Entraide en continue

Revivre (organisme d’aide pour les personnes ayant des troubles de l’humeur) a pris le virage des réseaux sociaux, très tôt, en 2000. D’après son directeur général, Jean-Rémy Provost, c’est à la demande des membres que fut créée cette plateforme pour les personnes avec trouble bipolaire, anxiété et dépression. «Ces personnes sont en recherche, explique le directeur. C’est une bouteille à la mer. Ils peuvent rester longtemps sur le forum sans écrire, puis un jour ils vont raconter leur histoire. C’est un exutoire pour eux.»

Que ce soit des groupes Facebook ou d’autres forums, ces plateformes sont un espace pour échanger avec des pairs. Suis-je normal? Avez-vous ces symptômes? Vos médicaments vous stabilisent-ils? Poser ces questions derrière son ordinateur à des personnes vivant la même réalité, sans le regard de l’autre, aide à s’exprimer. Et pour ceux qui ne sont pas encore suivis par un médecin, c’est l’occasion de mieux appréhender la maladie et d’avoir du soutien pour pousser la porte d’un professionnel de la santé.

Pair aidant

Nathalie a aujourd’hui 45 ans et elle fréquente 2 forums destinés aux personnes bipolaires. Elle y fait son bénévolat, comme elle le dit. Alors qu’elle approchait de ses 40 ans, Nathalie fait une dépression majeure, où le diagnostic de sa bipolarité tombe, quelques mois plus tard.

Contrairement à la majorité des personnes qui écrivent sur ces forums, Nathalie n’y va pas s’exprimer lors de ses phases dépressives. Elle veut trouver une utilité à sa dépression, alors elle écrit ce qu’elle vit et donne des conseils en fonction de son expérience. «Mais jamais sur les médicaments», précise-t-elle. Elle est infirmière et grâce à sa profession, elle a une bonne connaissance de sa maladie. Mais, une autre réalité, ces lieux d’échanges peuvent être propices aux dérapages.

Double tranchant

Un forum comme Revivre a des modérateurs pour éviter des dérapages tels que des conseils sur le suicide ou l’organisation groupée du passage à l’acte. Sur Facebook en revanche, de tels vigiles n’existent pas. Les groupes ont des administrateurs (personnes qui gèrent la page et peuvent supprimer des publications et bannir des membres) qui servent de garde-fous.
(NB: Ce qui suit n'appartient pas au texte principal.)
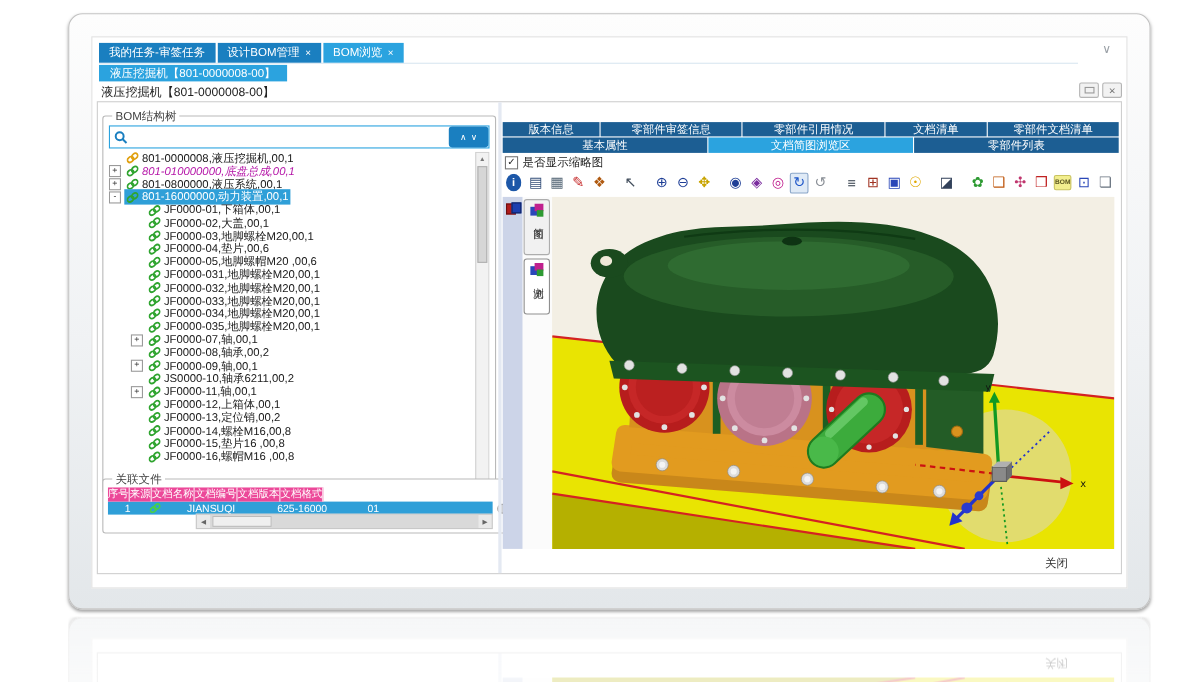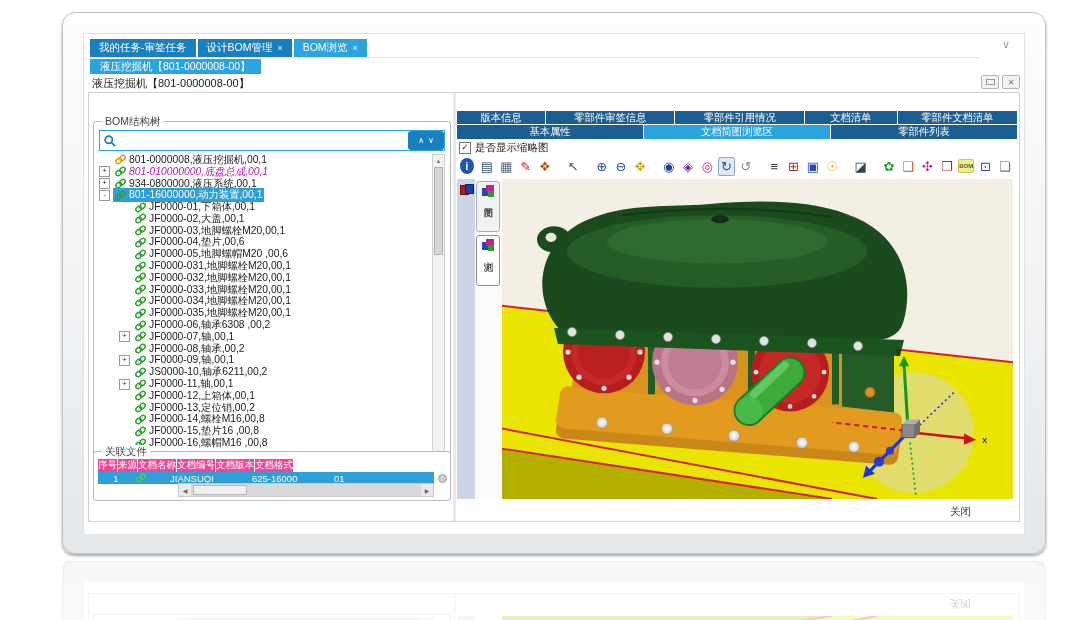"BOM结构树" .tree-group { margin-top: 16px -> none }
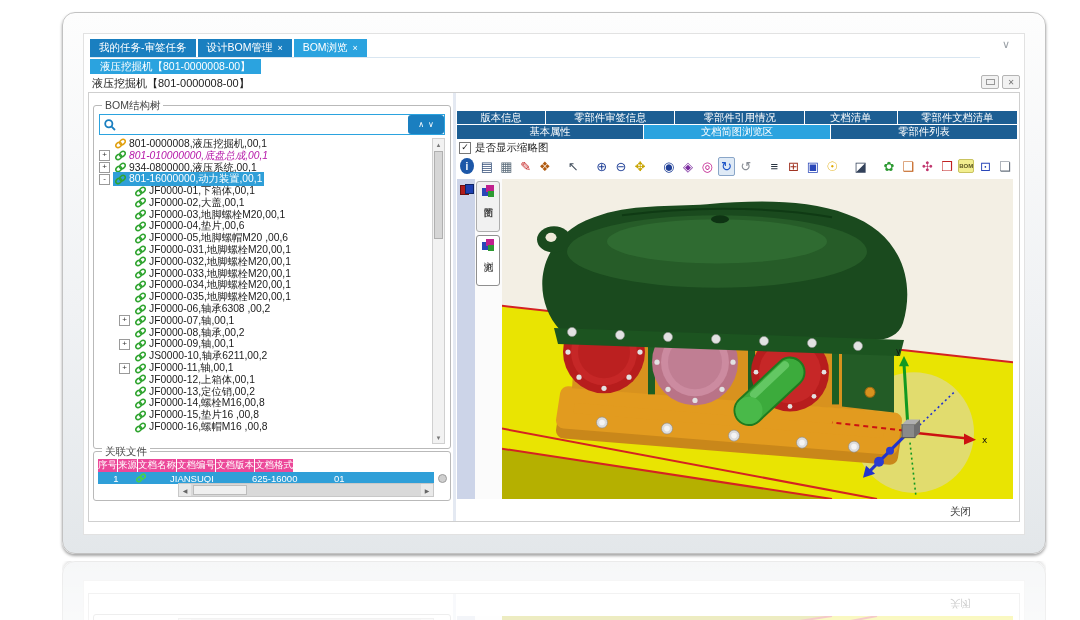"934-0800000,液压系统,00,1" span.tlabel { text: 934-0800000 -> 801-0800000 }
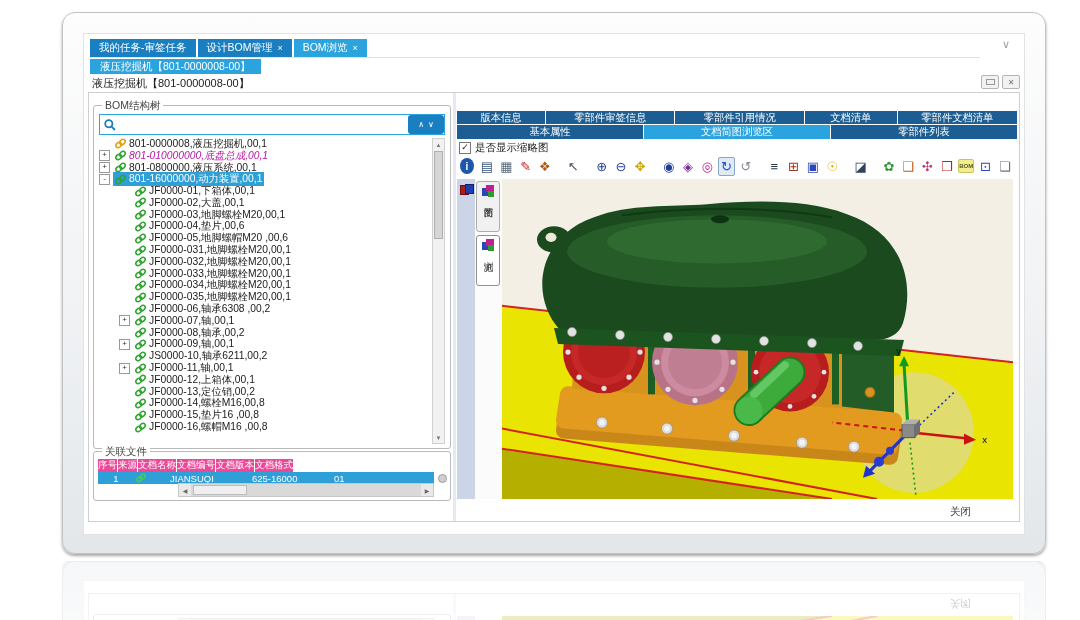"JF0000-06,轴承6308 ,00,2" div.trow { html: <div> <span></span> <span> <span> <svg> <ellipse></ellipse> <ellipse></ellipse> </svg> </span> <span>JF0000-06,轴承6308 ,00,2</span> </span> </div> -> none }
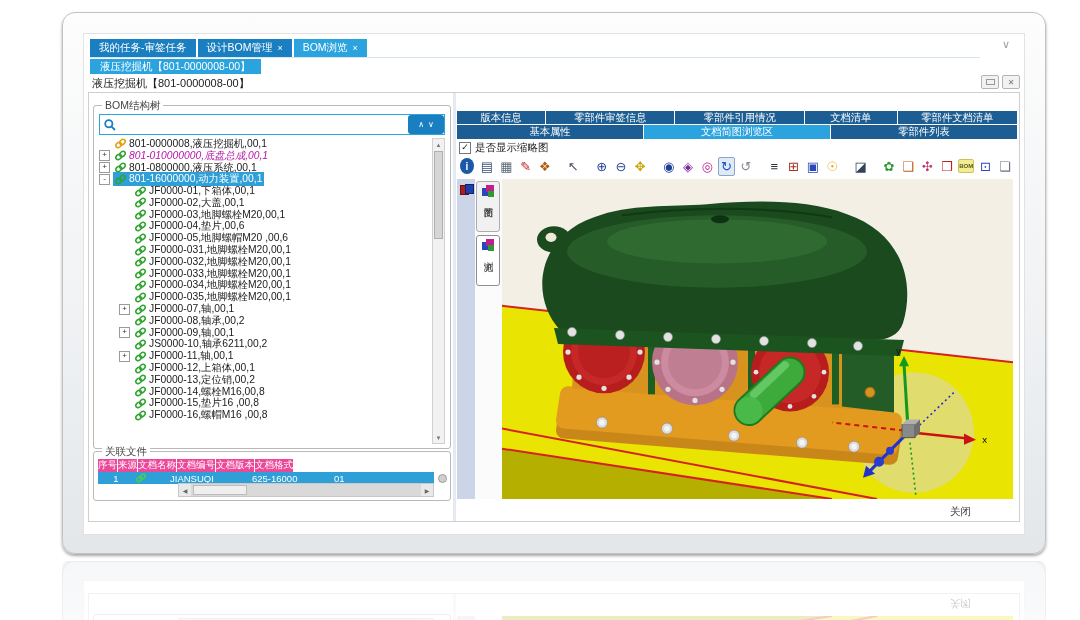"关联文件" .files-group { padding-left: none -> 14px; top: 358px -> 342px }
Mais cette supervision reste entre pairs et non aux mains de professionnels. Et les informations qui y sont être échangées peuvent être plus ou moins fiables.

L’autre problématique de Facebook est que des usagers déversent leurs sentiments en période de dépression. Mais contrairement à Nathalie, peu d’entre eux sont présents lorsqu’ils ont repris le dessus. L’entraide se fait donc entre pairs en situation de crise, et lorsque celle-ci devient majeure, il est très difficile d’intervenir… l’autre pouvant être n’importe où à travers le monde. Des forums comme Revivre ont des vigiles qui supervisent les discussions… chose absente du grand rassembleur Facebook.

Jean-Rémy Provost insiste sur l’entraide que peuvent apporter ces groupes de discussions. Nathalie en voit des effets bénéfiques, mais précise: «Si mon mari n’avait pas été là, je ne serais plus là non plus. Le soutien de proches est différent, ils ne sont pas de la même équipe.» Mais ils apportent une présence physique, une empathie que n’ont pas les réseaux sociaux. «Les mots sur les forums sont froids et ça reste dans le rationnel, ajoute Nathalie. Pendant une dépression, le cerveau ne fonctionne pas très bien. Moi, j’étais au-delà du rationnel, je ne parlais plus, je ne voyais plus de couleurs… les mots sont inutiles dans ces périodes.»

En 2013, les groupes Facebook francophones consacrés aux bipolaires regroupaient pas moins de 42 000 personnes. Ces plateformes permettent de vulgariser les informations médicales parfois très scientifiques en discutant du quotidien entre personnes vivant la même réalité.